その様子を見ていたアレルヤは、苦笑いしながら言う。
「つまりマイスターの中で料理がそれなりに出来る人はいない、ってことなのかな」
「ちょっと待てアレルヤ、まだ僕が残っているだろう!」
「え?え、えーと……。じゃあ聞くよ?ティエリア、君って料理出来る?」
「フッ。出来る訳がない(ドヤァ)」
「…………。」
「…っつーか偉そうに言うけどよ、お前はどうなんだ?アレルヤ」
ライルが不満たらたらに言った。
が、アレルヤは全く焦る様子がない。
むしろ余裕たっぷりな雰囲気すら漂わせ、ライルに言う。
「ねぇライル、何か食べたいものあるかい?」
「へ??……ん、えーと。カルボナーラ…」
「カルボナーラ、ね。ちょっと待ってて」
言うやいなや、食堂を出るアレルヤ。
ライルはただただ疑問符を浮かべるしかなかった。
この状況で料理のリクエストを聞いてきたということは……、
「なぁ兄さん、アレルヤってもしかして…………料理出来る人なのか?」
そう言って後ろを振り返ったライルの目に飛び込んできたのは、
「ばかやろう!!アレルヤ様にはちゃんと『様』を付けろライル!!」
「「そうだそうだ!!」」
先程までとは明らかに様子が違うニールと刹那とティエリアの姿だった。
「………は?」
「は?、じゃねぇよ!いいかライル、俺達は忘れていたんだ…救世主は身近にいたんだということを…!!」
ぐッと右拳を握り、無駄に力強く言うニール。
「この世界に……神はいた…!!」
感無量と言った風に言う刹那。
「救世主の存在を今まで忘れていたとは……僕は愚かだ…!!」
涙ぐみながら言うティエリア。
3人とも、いっそ恐怖すら感じるような変わり様だった。
ライルとしては訳が分からず立ち尽くすしかない状況である。
と、
唐突に食堂の扉が開いた。
途端、温かい食事の良い匂いが食堂へと広がっていく。
「お待たせ〜」
そんな穏やかな声と共にやってきたアレルヤの手には、
ほかほかと湯気を立てた、出来立てのカルボナーラが存在していた。
まるでレストランのメニューに載っている写真がそのまま現実に現れたような、本格的な見た目のカルボナーラである。
「あ、」
そこでようやくライルは思い出す。
「そういえばアレルヤから貰った手作りクッキーっていつも激ウマだったような…。
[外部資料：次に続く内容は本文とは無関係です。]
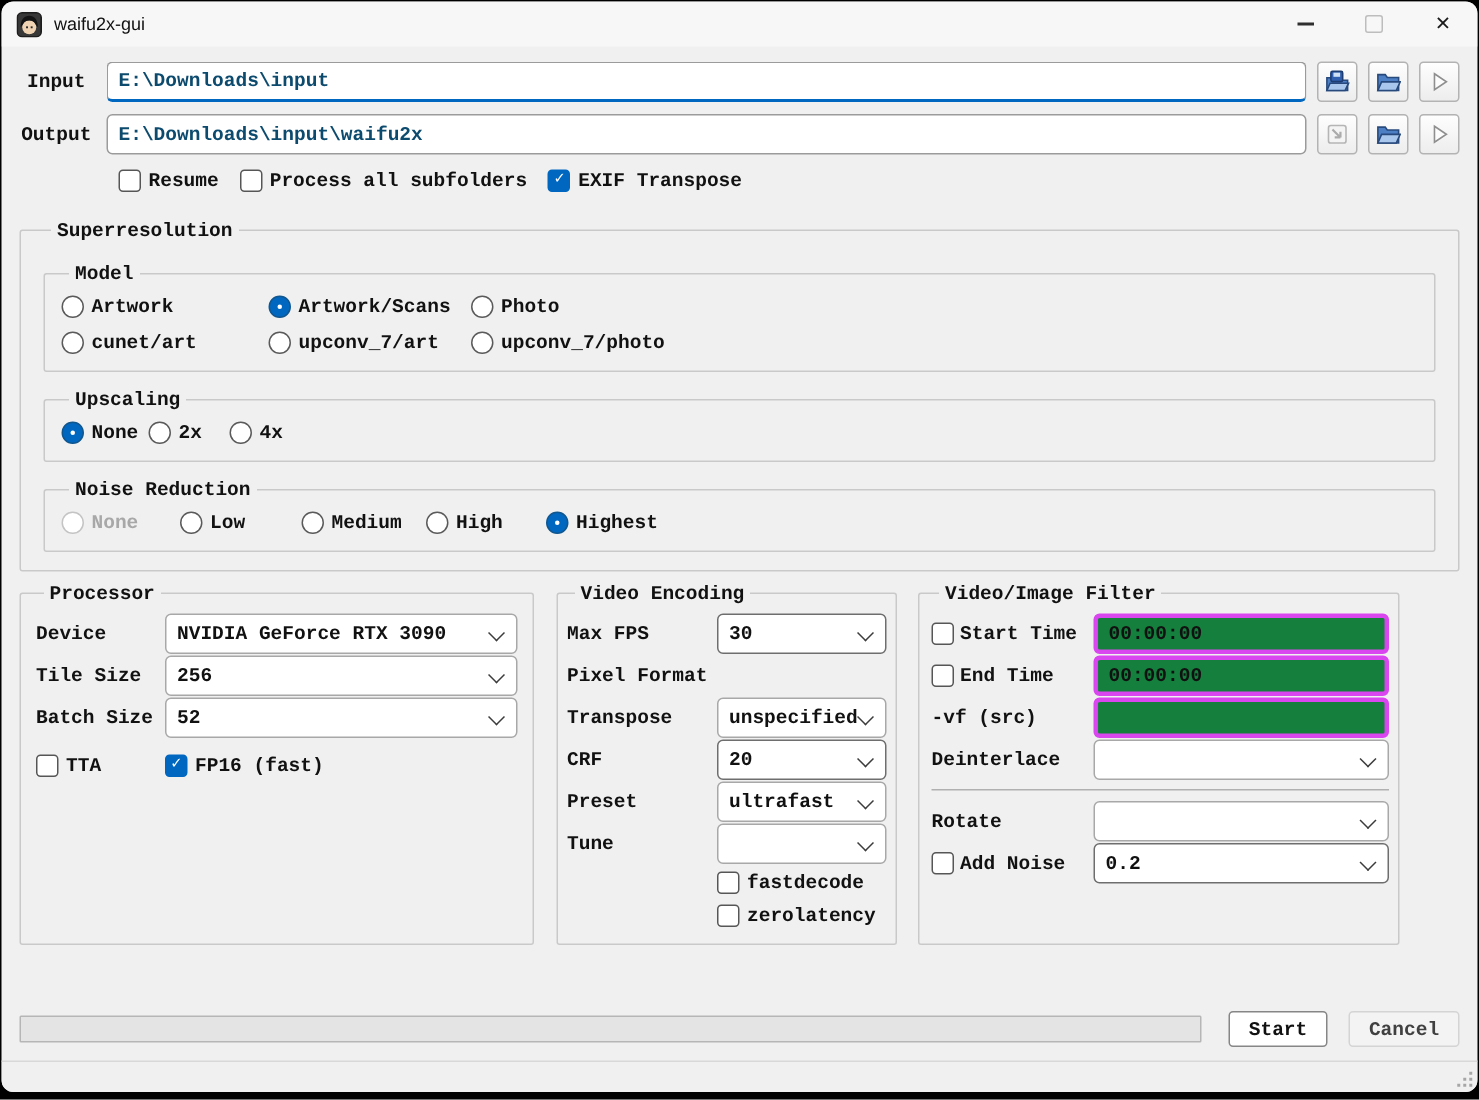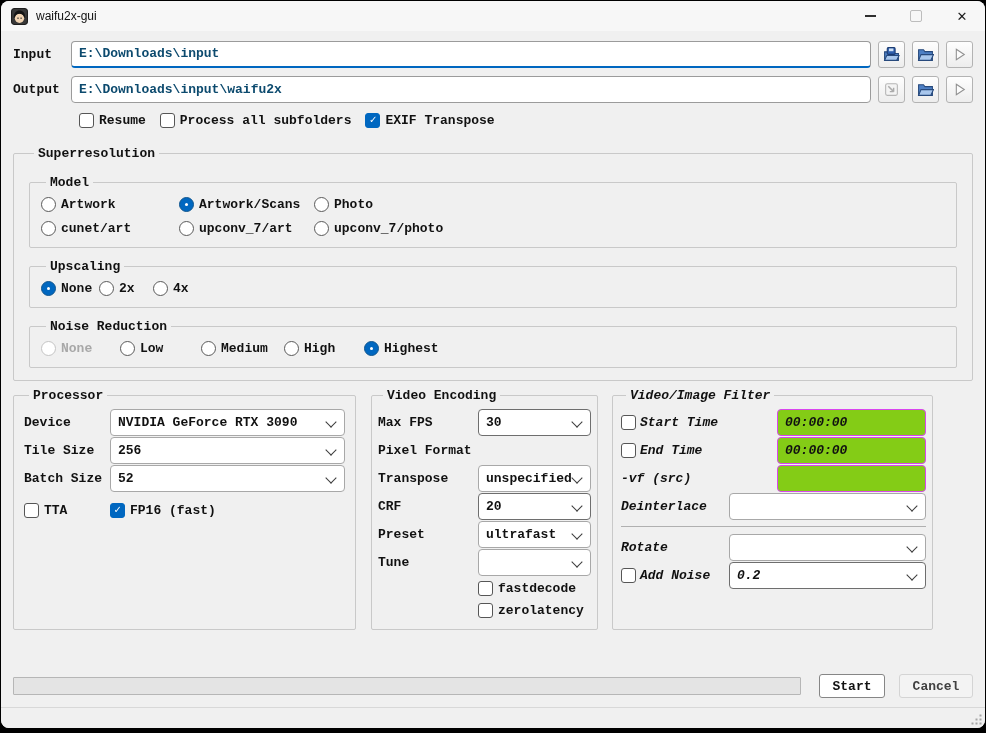"Input" .io-label { text-align: left -> center }
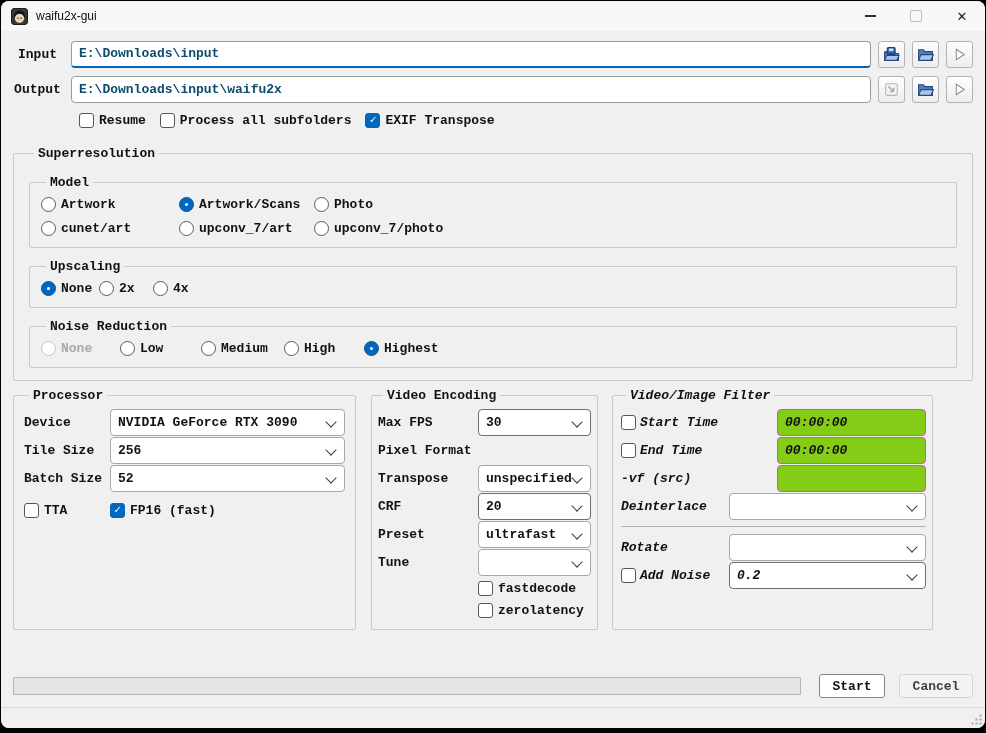"Video/Image Filter" fieldset.vfilt { font-style: italic -> none }
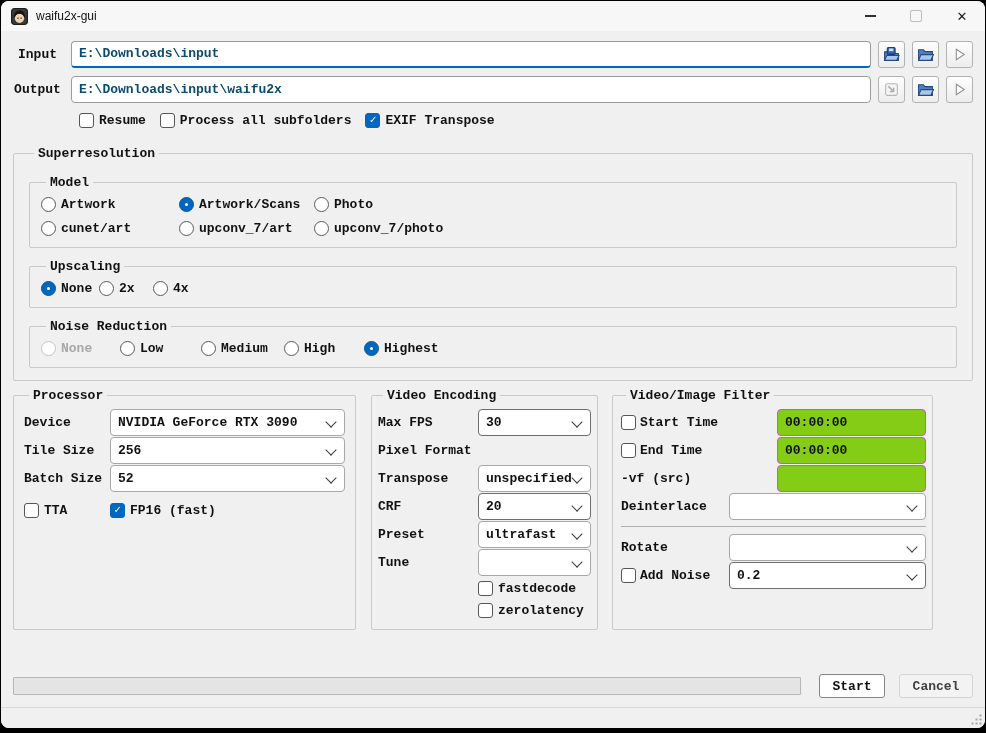"00:00:00" input.fld { background: #84cc16 -> #15803d; border: 1px solid #d946ef -> 3px solid #d946ef; margin-left: 48px -> none }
アレルヤに関する情報だからすぐに忘れてたが…」
「ちょッ、それ酷くない!?」
「つか、え、何、このカルボナーラ、俺が食っていいの?」
「まぁ、君の為に作ったんだから、君が食べてくれれば良いんだけど……。その前に言うことがあるんじゃない?ライル」
「あぁ、サンキュー電池!!!」
「刹那っっ、このカルボナーラ食べていいよっっ」
半泣きになりつつ刹那にカルボナーラを差し出すアレルヤ。
刹那は「了解した」と即答すると、瞬時にフォークを準備してカルボナーラをがつがつ食べ始める。
よほど空腹だったのか、フォークを口に運ぶ手が物凄い速さで動いていた。
「あーーー!!俺のカルボナーラが!!!」
ライルの顔がさーーっと青ざめる。